Description of the task:
For the entries below, report every line that includes the word "subtotal".

════════

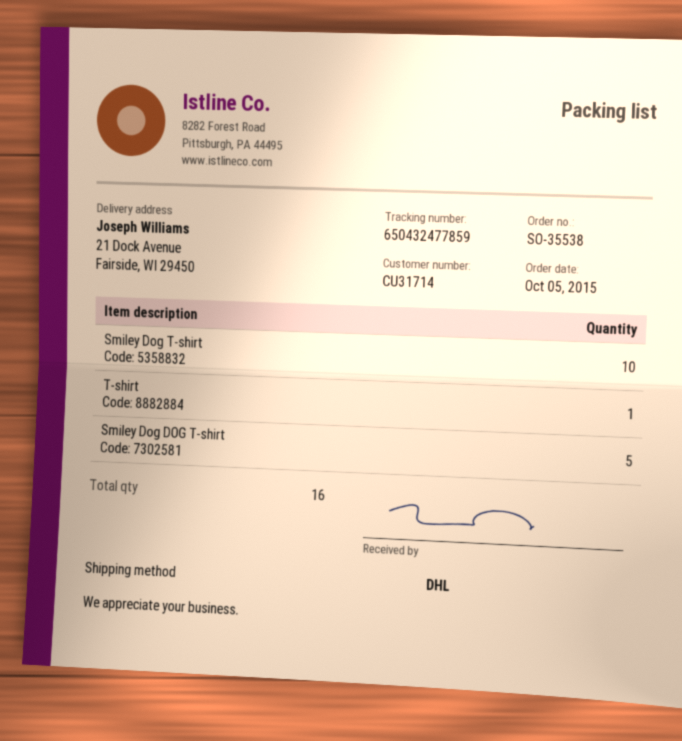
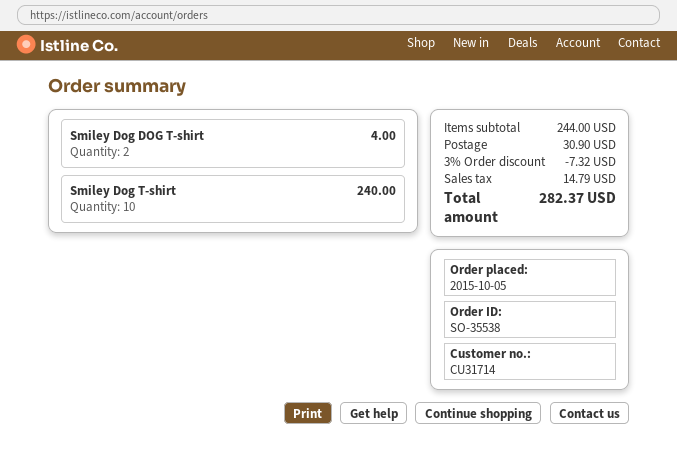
T-shirt: 1 -> none
Smiley Dog DOG T-shirt: 5 -> 2

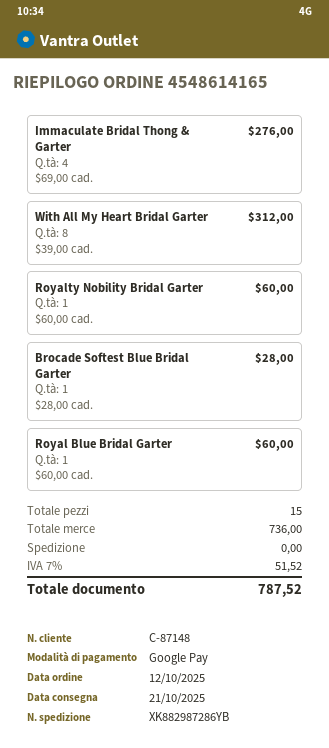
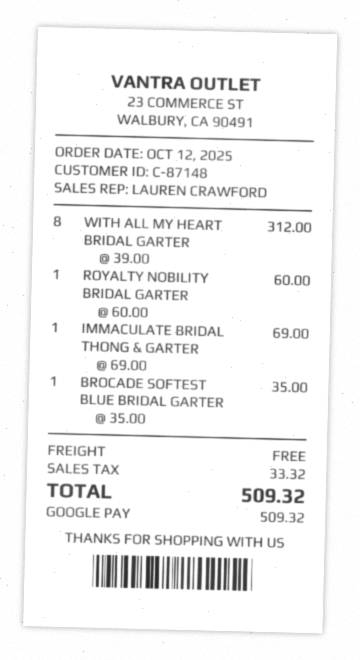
Immaculate Bridal Thong & Garter: 4 x 69.00 = 276.00 -> 1 x 69.00 = 69.00
Brocade Softest Blue Bridal Garter: 1 x 28.00 = 28.00 -> 1 x 35.00 = 35.00
Royal Blue Bridal Garter: 1 x 60.00 = 60.00 -> none
tax: 51.52 -> 33.32
total: 787.52 -> 509.32

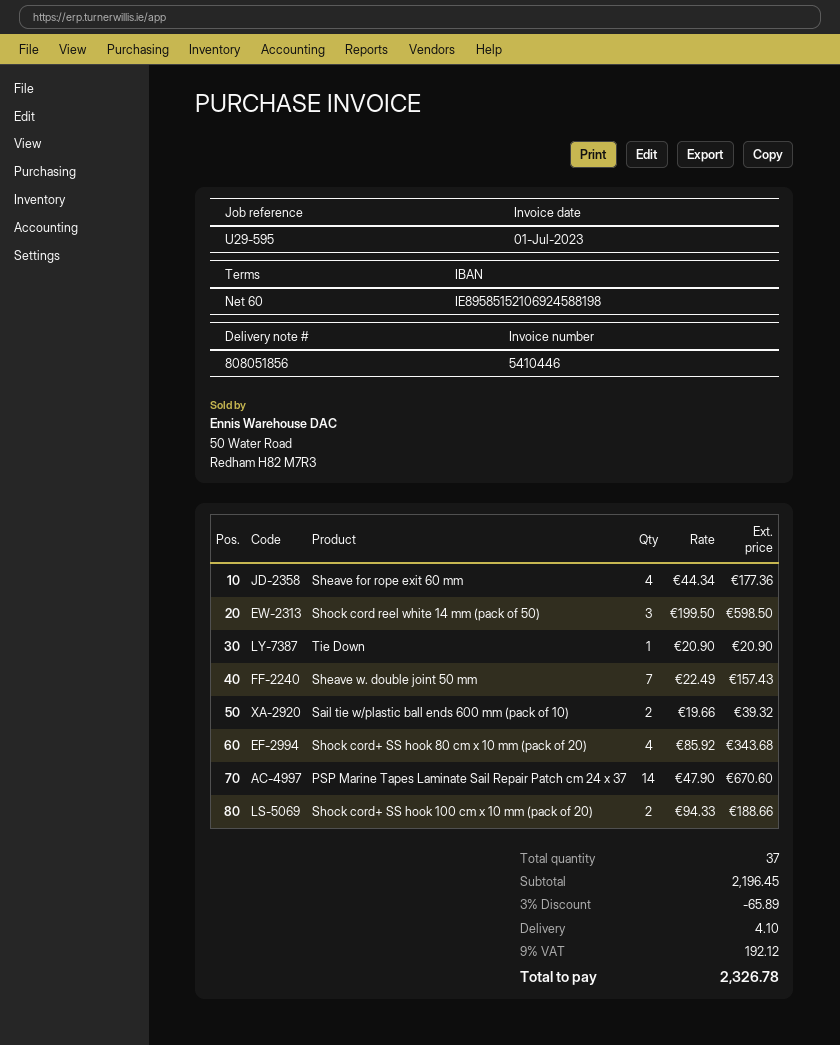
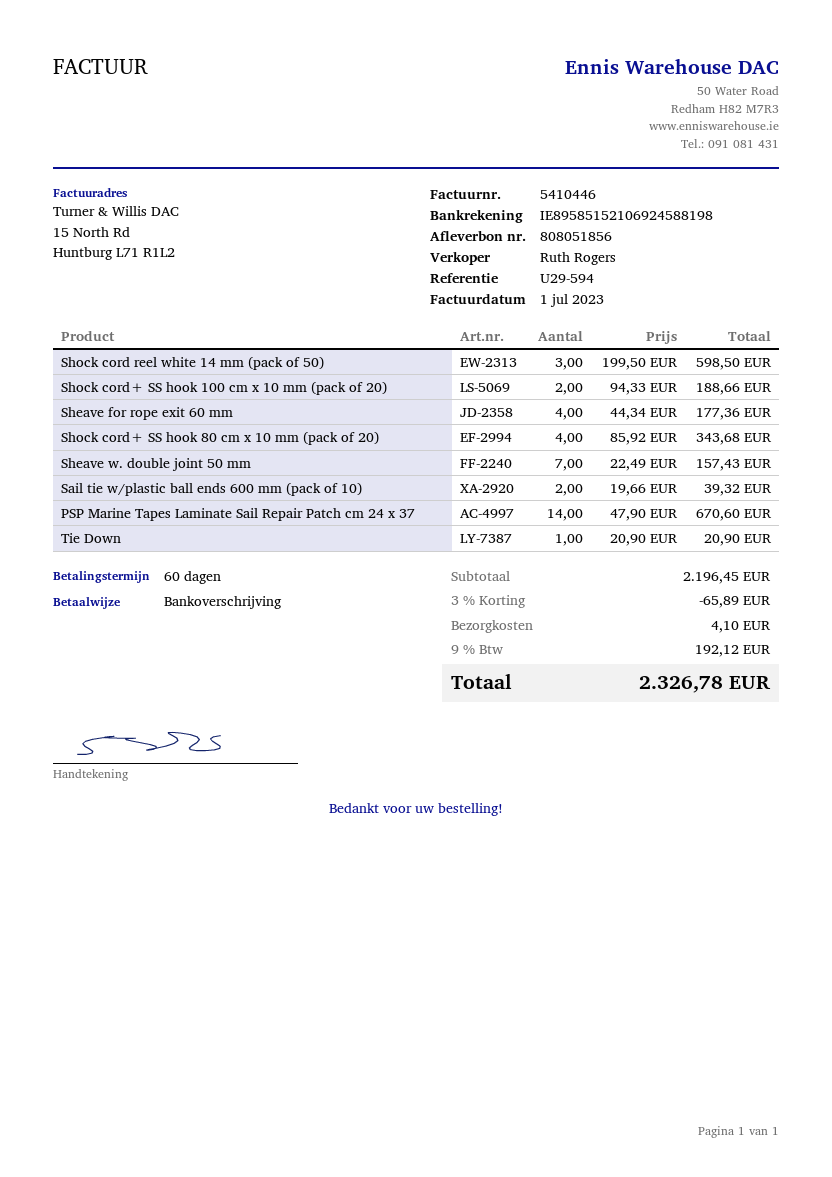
reference: U29-595 -> U29-594

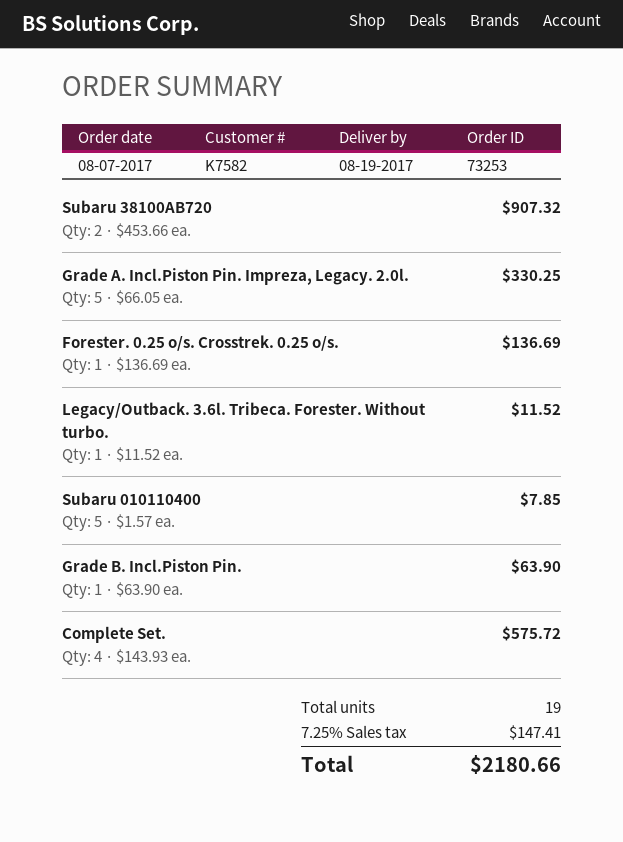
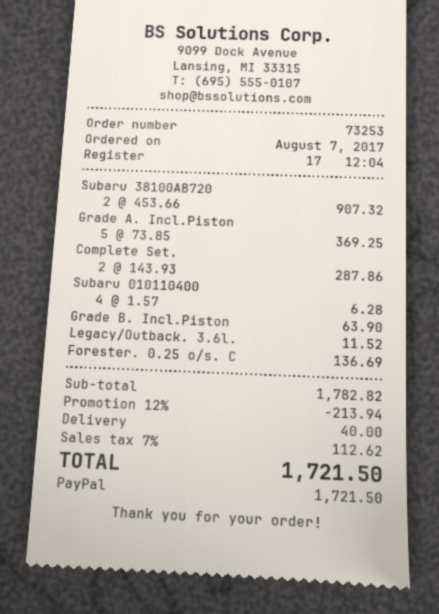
Grade A. Incl.Piston Pin. Impreza, Legacy. 2.0l.: 5 x 66.05 = 330.25 -> 5 x 73.85 = 369.25
Subaru 010110400: 5 x 1.57 = 7.85 -> 4 x 1.57 = 6.28
Complete Set.: 4 x 143.93 = 575.72 -> 2 x 143.93 = 287.86
discount: none -> 12% = 213.94
shipping: none -> 40.00
tax: 7.25% = 147.41 -> 7% = 112.62
total: 2180.66 -> 1721.50

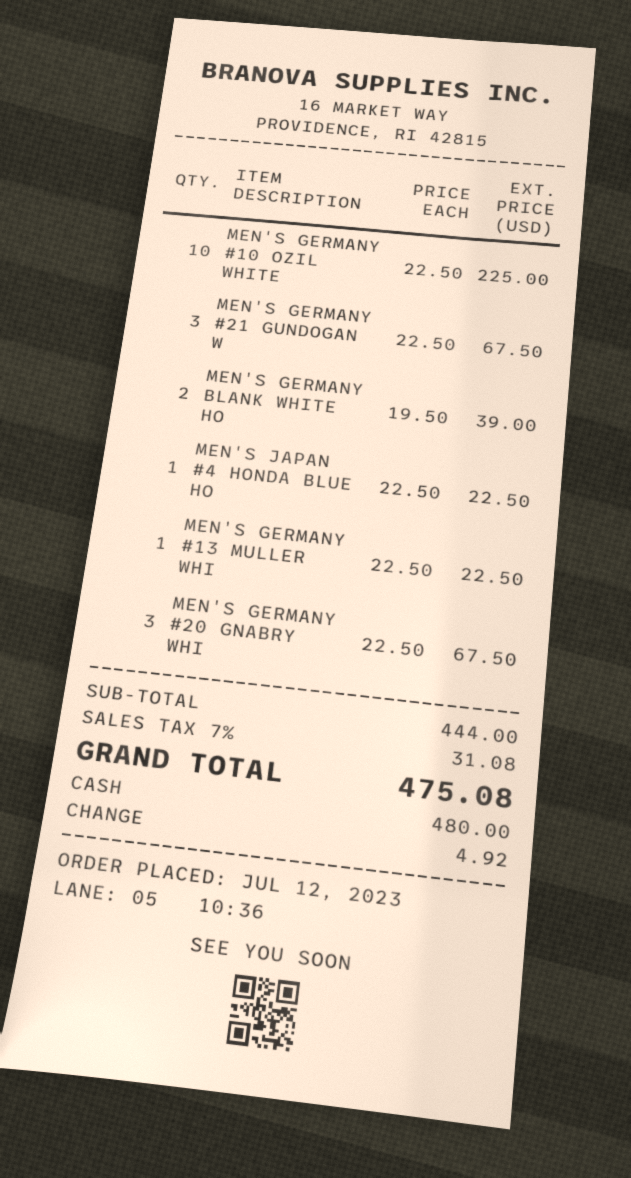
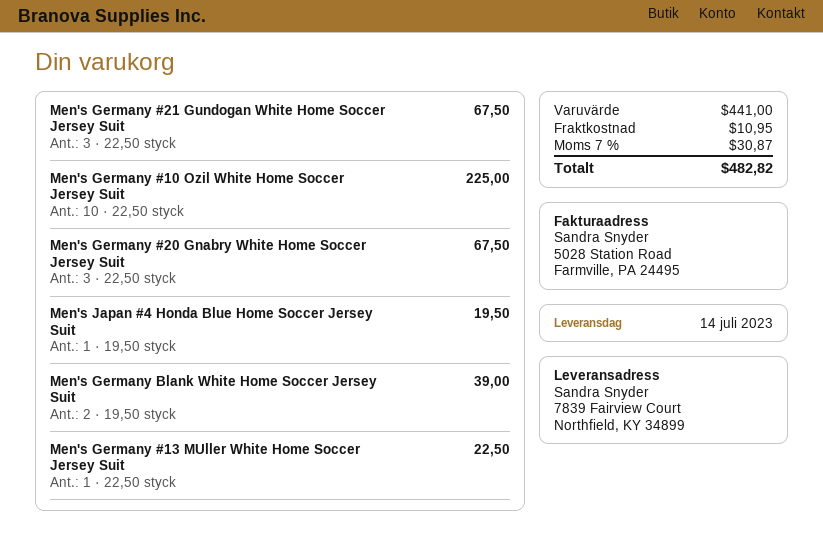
MEN'S JAPAN #4 HONDA BLUE HO: 1 x 22.50 = 22.50 -> 1 x 19.50 = 19.50
subtotal: 444.00 -> 441.00
shipping: none -> 10.95
tax: 7% = 31.08 -> 7% = 30.87
total: 475.08 -> 482.82

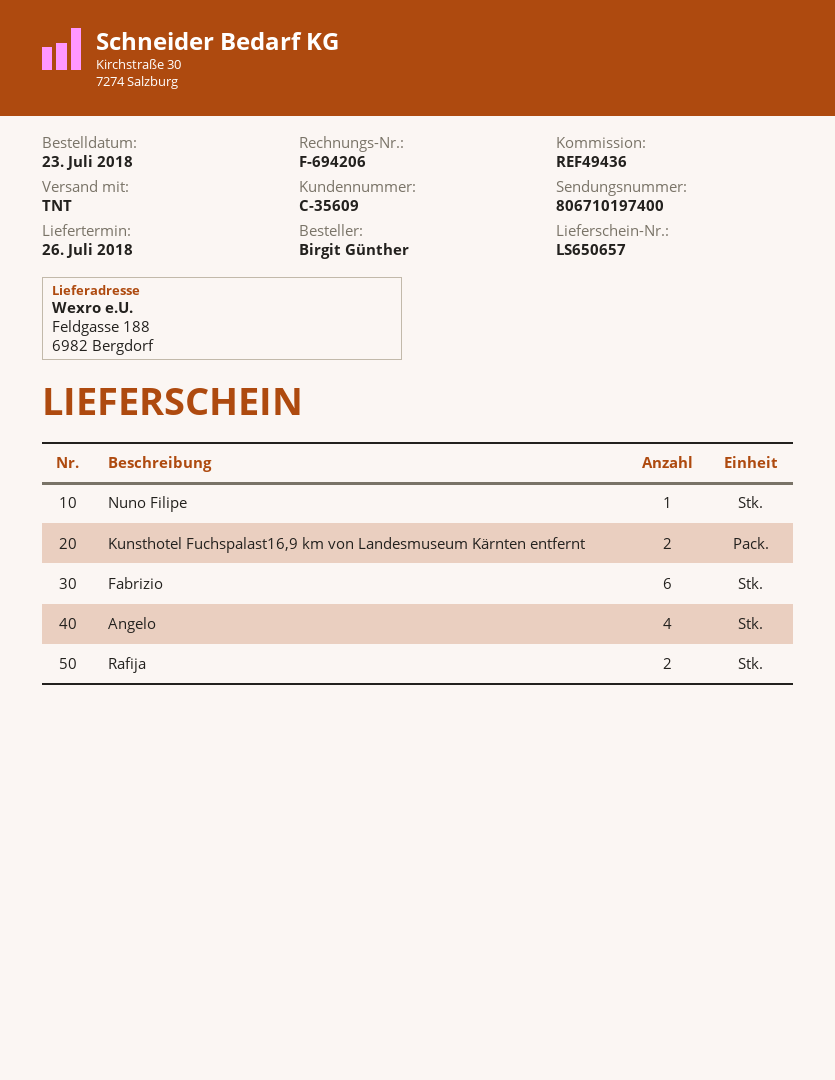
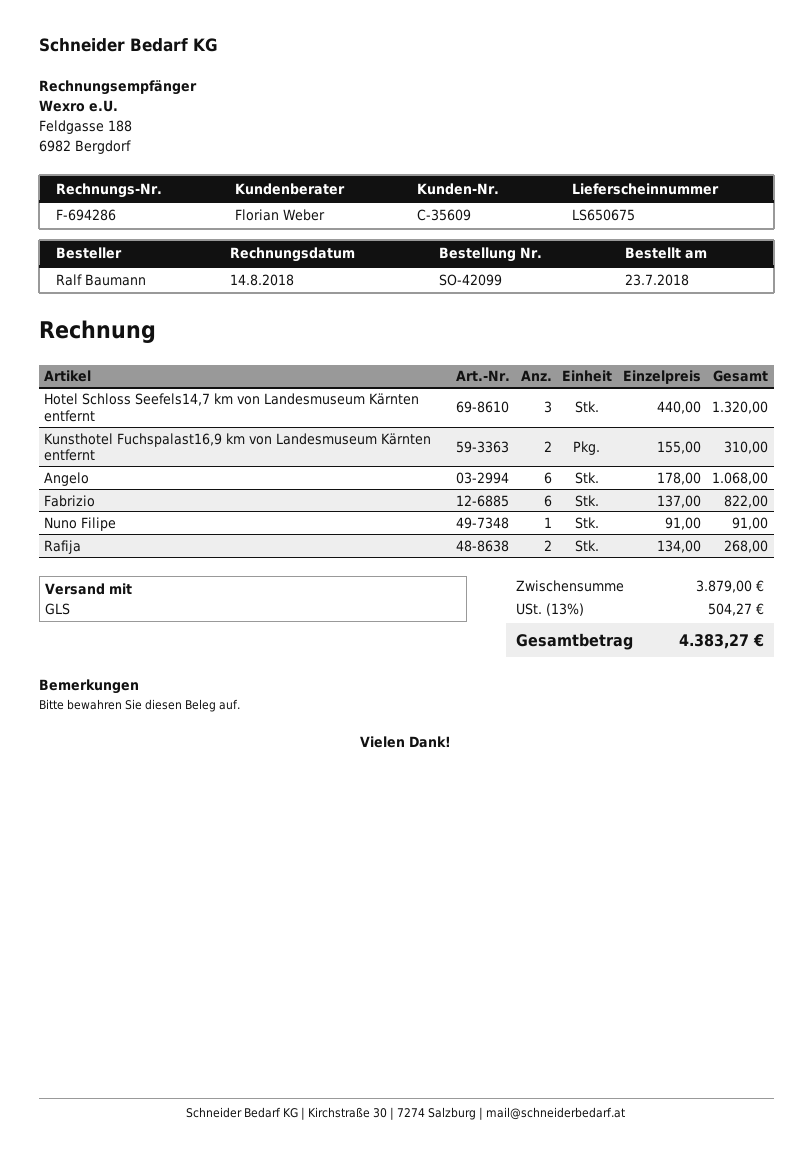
delivery note number: LS650657 -> LS650675
invoice number: F-694206 -> F-694286
ordered by: Birgit Günther -> Ralf Baumann
shipping method: TNT -> GLS
Angelo: 4 -> 6
Hotel Schloss Seefels14,7 km von Landesmuseum Kärnten entfernt: none -> 3

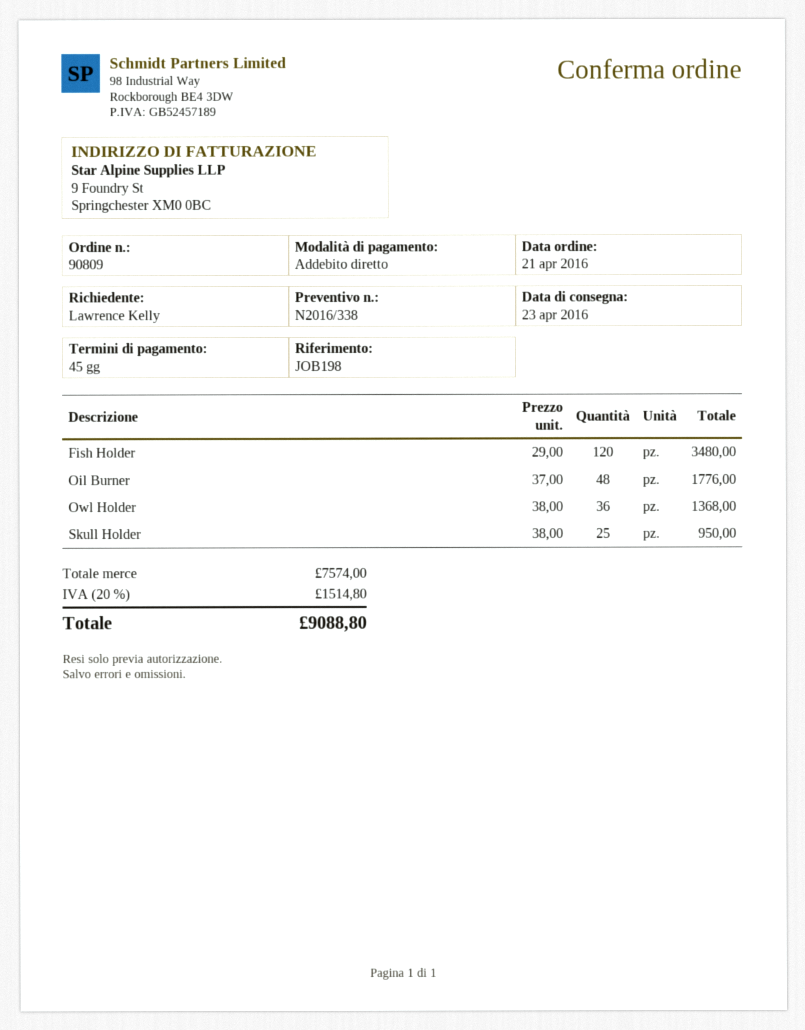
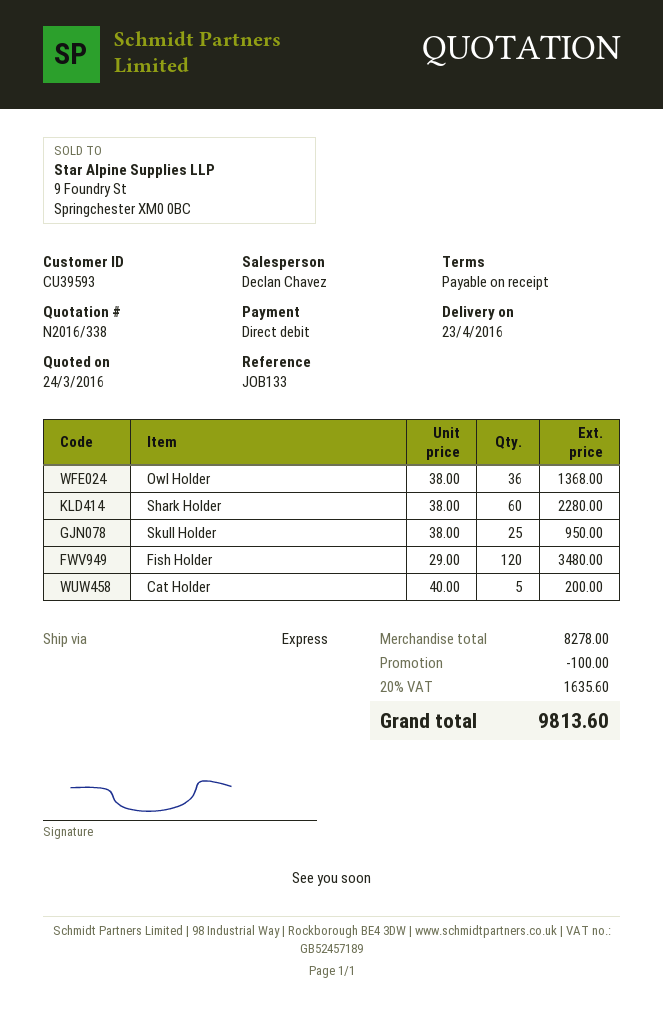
payment terms: 45 days -> on receipt
reference: JOB198 -> JOB133
Oil Burner: 48 x 37.00 = 1776.00 -> none
Shark Holder: none -> 60 x 38.00 = 2280.00
Cat Holder: none -> 5 x 40.00 = 200.00
subtotal: 7574.00 -> 8278.00
discount: none -> 100.00
tax: 20% = 1514.80 -> 20% = 1635.60
total: 9088.80 -> 9813.60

════════

Answer for the task:
subtotal: 444.00 -> 441.00
subtotal: 7574.00 -> 8278.00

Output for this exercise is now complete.